Last seen 10 months ago

Israel

Hi,

I am interested in finding genes with large dispersion values in the same condition (all the samples are biological replicates of the same condition) and I do not want to make the assumption that genes with similar expression levels have similar dispersion values. This is why I am interested in getting the dispersion values before fitting/shrinking towards the curve.

I have several questions: I see there is a column named dispGeneEst in mcols(dds).

Are the values in the dispGeneEst column the dispersion values before fitting?
What does it mean if a gene has the maximum dispersion value of 10 or the minimum value of 1.00E-08?
Is it correct to use the dispGeneEst values in my case?
Is the dispersion value of a gene based on three biological replicates is reliable or do I need more replicates?
If I want to run DESeq2 without comparing two conditions, just for getting the normalized counts and the dispersion values, is it enough to specify design=~ 1 in the DESeqDataSetFromMatrix function?

Thank you very much.

All the best,

Raya

DESeq2 • 1000 views

ADD COMMENT • link 3.2 years ago raya.fai ▴ 60

score 1 · Answer 1 · 2021-02-07

Some pointers that may help:

https://bioconductor.org/packages/release/bioc/vignettes/DESeq2/inst/doc/DESeq2.html#access-to-all-calculated-values

(explains how to find more information about the columns, see the description metadata column for the rowData)

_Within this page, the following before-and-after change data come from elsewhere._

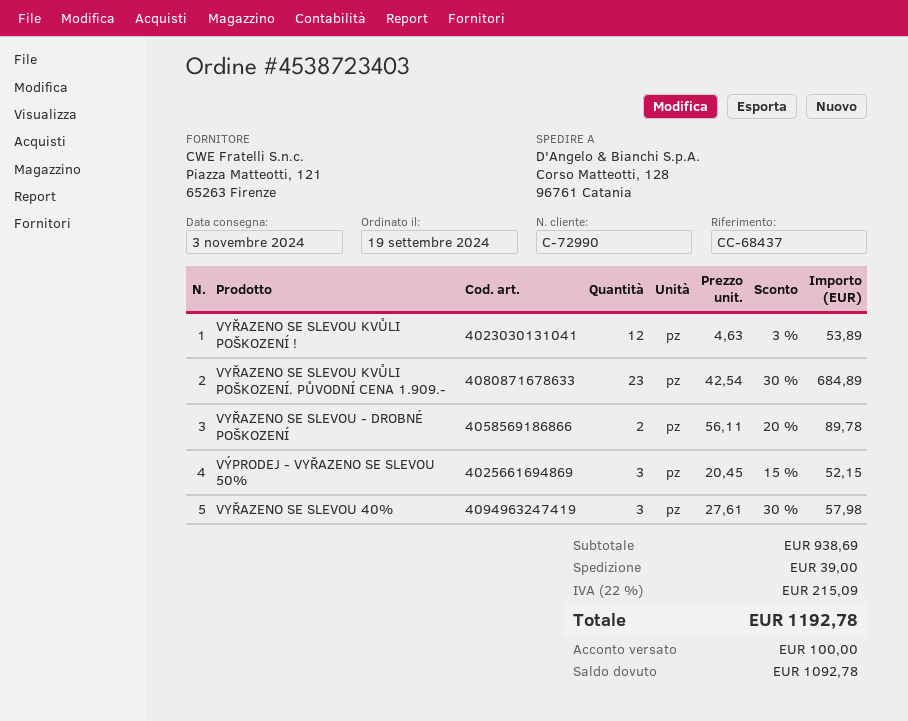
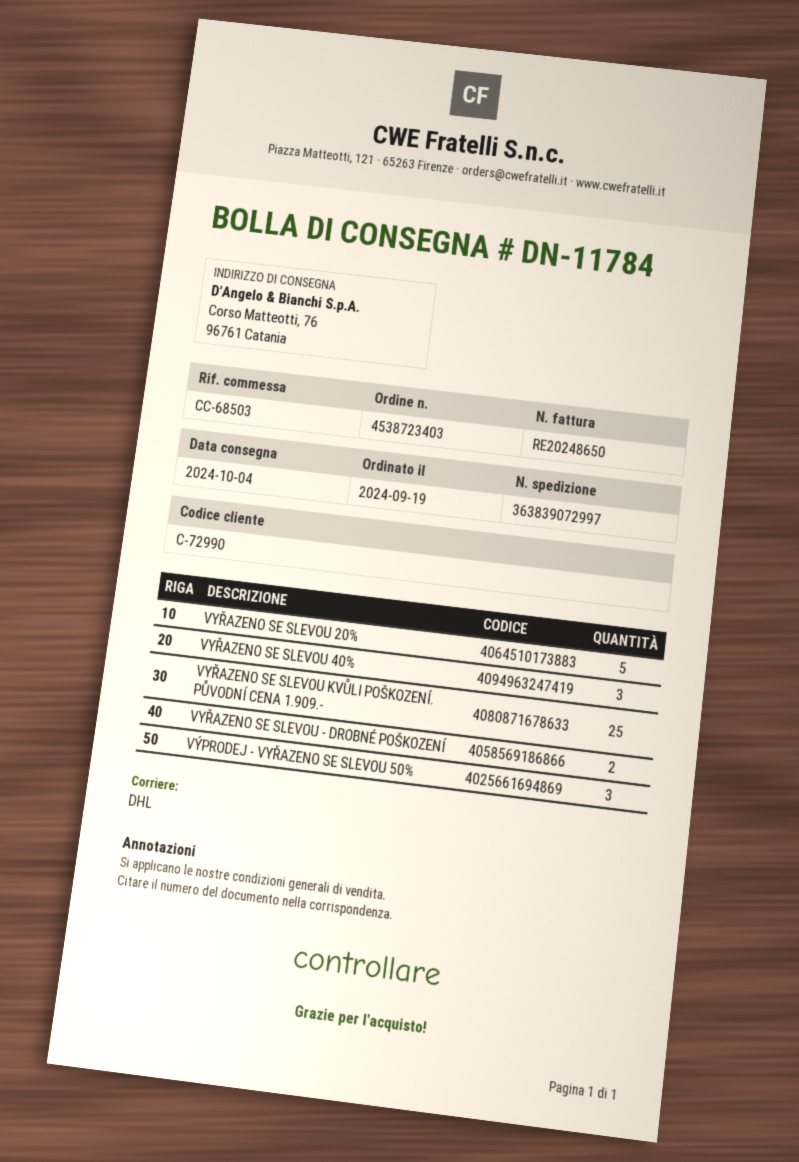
delivery date: 2024-11-03 -> 2024-10-04
reference: CC-68437 -> CC-68503
ship to: Corso Matteotti, 128, 96761 Catania -> Corso Matteotti, 76, 96761 Catania
VYŘAZENO SE SLEVOU KVŮLI POŠKOZENÍ !: 12 -> none
VYŘAZENO SE SLEVOU KVŮLI POŠKOZENÍ. PŮVODNÍ CENA 1.909.-: 23 -> 25
VYŘAZENO SE SLEVOU 20%: none -> 5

For the MLE estimate, estimate at the minimal value means that the data is essentially consistent with Poisson (the variance happened to be at or below the mean).

The maximum is not 10 but relates to the sample size. The maximal SD to mean ratio (for non-negative data) comes with a single outlier:

> x <- c(12345,rep(0,19))
> var(x)/(mean(x)^2)
[1] 20

Yes you can use the individual MLE values, if you have a good number of samples (no, 3 is way too few for the MLE dispersion estimate to be reliable, I would think at the least > 10 samples per condition to get a reliable ML estimate of dispersion without the Bayesian formulation). Alternatively, if you don't want the mean to contribute you can use fitType="mean" and dispersions(dds), the final estimates. This will form a distribution over all genes regardless of mean value. I would recommend to perform minimal filtering if you choose to use this technique, e.g. X or more samples with a count of 10 or more. This helps to remove the very noisy estimates of dispersion on the far left of the dispersion-over-mean plot.

Yes, ~1 will estimate with all the samples in the same condition.